Stapleton, 45, and Isabelle were found unconscious from carbon monoxide poisoning that day in a van in which charcoal was burned with the windows all closed. Isabelle remained in critical condition Friday at a Grand Rapids hospital, her father, Matt Stapleton, said in an email to news outlets.

Kelli Stapleton appeared in court Thursday, where she was ordered to remain in jail without bail on an attempted murder charge. Her attorney, Anthony Cicchelli, declined to comment.

The family is well-known in their small community of Elberta, which is near Lake Michigan about 150 miles northwest of Grand Rapids. Matt Stapleton is the principal and football coach at nearby Frankfort High School, and local news outlets have reported about him and his wife’s challenges in raising Issy, as Isabelle is called.

“It’s really early in the investigation. … It’s safe to call it shocking and tragic, definitely,” prosecutor Sara Swanson said Friday. “Everyone is focused on hoping the child does well and pulls out of this.
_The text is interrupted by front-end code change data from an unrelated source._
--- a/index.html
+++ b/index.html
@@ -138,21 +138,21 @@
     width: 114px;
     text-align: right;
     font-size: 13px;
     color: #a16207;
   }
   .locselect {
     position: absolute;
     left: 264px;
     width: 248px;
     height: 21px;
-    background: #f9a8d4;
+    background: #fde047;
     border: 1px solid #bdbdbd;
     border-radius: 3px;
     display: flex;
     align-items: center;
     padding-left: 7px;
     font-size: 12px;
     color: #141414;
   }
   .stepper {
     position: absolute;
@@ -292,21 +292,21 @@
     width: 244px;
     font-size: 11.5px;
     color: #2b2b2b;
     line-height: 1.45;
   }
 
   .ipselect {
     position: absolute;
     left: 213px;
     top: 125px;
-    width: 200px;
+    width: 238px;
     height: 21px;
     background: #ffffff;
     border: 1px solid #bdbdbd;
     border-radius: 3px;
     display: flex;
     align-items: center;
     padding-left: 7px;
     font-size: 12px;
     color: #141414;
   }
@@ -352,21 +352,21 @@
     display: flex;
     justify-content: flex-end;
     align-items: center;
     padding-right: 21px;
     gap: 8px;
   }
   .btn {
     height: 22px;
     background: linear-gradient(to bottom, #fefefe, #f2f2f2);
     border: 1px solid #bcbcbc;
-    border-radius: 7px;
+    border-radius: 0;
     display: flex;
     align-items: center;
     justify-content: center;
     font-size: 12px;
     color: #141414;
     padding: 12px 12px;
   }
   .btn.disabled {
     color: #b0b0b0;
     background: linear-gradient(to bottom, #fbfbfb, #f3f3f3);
That’s where the focus is now.”

It was Matt Stapleton who reported he was worried about his wife and daughter after getting a phone message from Kelli and finding their van was gone from their home, authorities said.

On her blog, Kelli Stapleton wrote that Issy had completed an intense program for severely autistic children near Kalamazoo but that her education plan had been abruptly changed by school officials.

“I am devastated. My husband is gutted,” she wrote.

Some parents of autistic children expressed empathy in interviews with the Traverse City Record-Eagle.

“I don’t judge her, and it was absolutely not the way to handle it,” said Sherry Ginn Richards of Interlochen.

“But when you get to that point, you can’t think rationally. My heart goes out to them because I’ve been there, and I know what it felt like,” she said.


Go ahead, tell me how many things you can find wrong in here. Not “wrong” as in factually, just plain old “that’s so wrong” or who was wrong … or what went wrong.

Now tell me who was right.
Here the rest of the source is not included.